I got to level 6 and quit. Not because I hated healing -- let's face it, at the lowest levels most classes are similar -- but because I couldn't face the thought of fifty-four more levels ahead, levels of endless running and grinding and repeating quests for ingrates.
But I know I'll be back. When the tedium of life in the fast lane gets me down -- when I decide to make "learn2heal" another pet project of mine -- or just when I've nothing better to do. Even if I never play this priest again, I know I'll create another, some day. I have a feeling the expansion will cure some of my newbie-area-phobia, but it's a sad fact that what was once exciting and new has become tired and old, despite the variety of newbie areas and the novelty of switching faction.
Filed under: Virtual selves






Reader Comments (Page 1 of 1)
Varlynstroud Jun 9th 2006 2:42PM
after 10 months of getting my first char (druid) to raiding status, i've done exactly what you said and started a warrior on the horde side. it is awesome.
Burgdorn Jun 9th 2006 3:03PM
I think the hardest part I've had with making an alt that nobody knows is the ability to stick to the new community I'm involved with. As a raider, I've got some responsibilities to my guildies. I don't hate those responsibilities or look down towards them at all mind you. It just gets in the way with alts on another server.
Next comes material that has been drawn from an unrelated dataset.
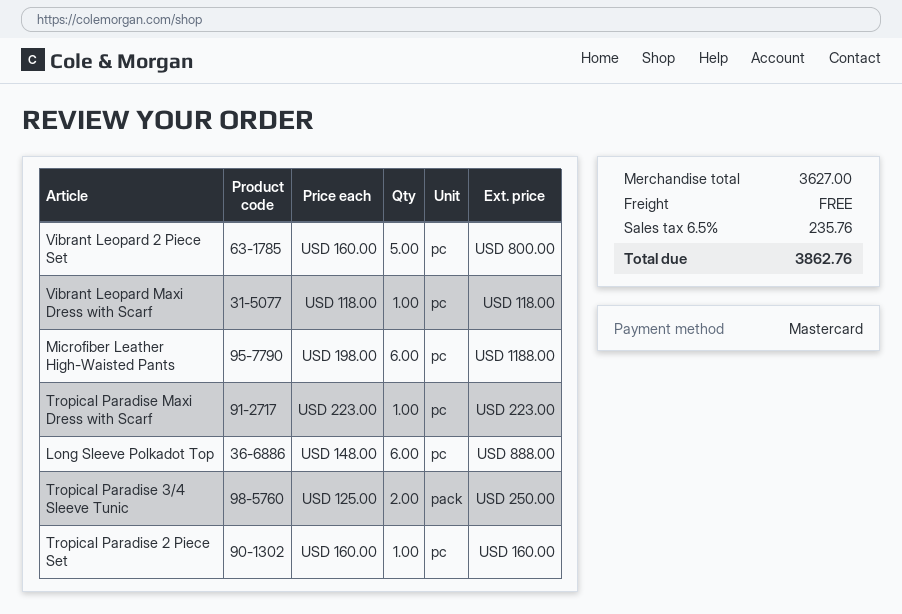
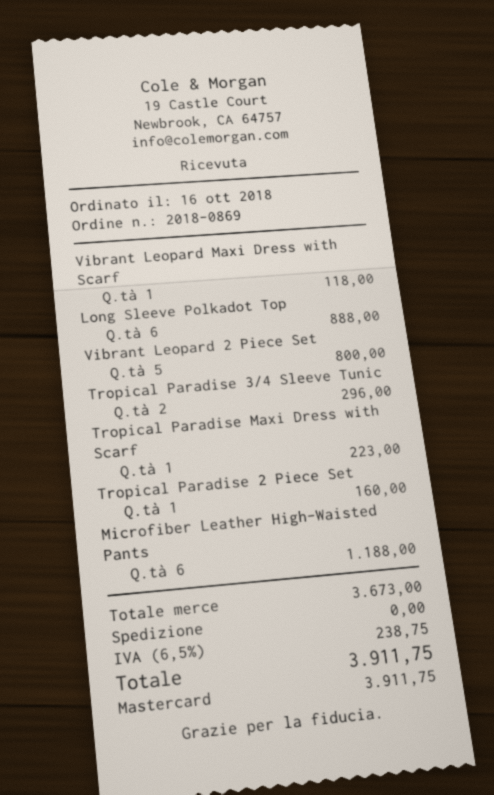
Tropical Paradise 3/4 Sleeve Tunic: 2 for 250.00 -> 2 for 296.00
subtotal: 3627.00 -> 3673.00
tax: 6.5% = 235.76 -> 6.5% = 238.75
total: 3862.76 -> 3911.75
I once made a UD priest on Emerald Dream, well she is still there, but I had an awesome story design I wanted to explore with her. For teh first few weeks it was fine. Then request for Stonescale Eels ate up my time to play her, and when I finally came back the people I had been grouping with had moved up in level or quit do to their guilds drama issues.
Since then I've resorted to staying within the confines of my server and look for some PvE server for my hordie. Other ideas I would offer for keeping things interesting is to possibly make goals. For instance I've made a goal to get every trade skill to 300 on my server. To accomplish this I've rolled a rogue for farming Herbs, cloth, and leather; my priest is my tailor, and enchanter; my druid is my leatherworker, and my Warlock is my alchemist. On top of my blacksmith on my main I think I have everything covered. I plan to make my Warrior at expansion a weaponsmith, and jewelcrafter. It is fun to have silly little goals sometimes I think. Anyways take care.
UncleVinny Jun 9th 2006 5:16PM
All the characters I'm leveling on my main server are alliance cloth-wearers. When I get sick and tired of getting ganked, I mosey over to play my cool orc hunter toon on a non-pvp server. I've really enjoyed prowling around Orgrimmar and the Undercity, getting to know the Horde stories, etc. Now it cracks me up to occasionally let slip with an "Embrace the shadow!" in guild chat on my main. :-)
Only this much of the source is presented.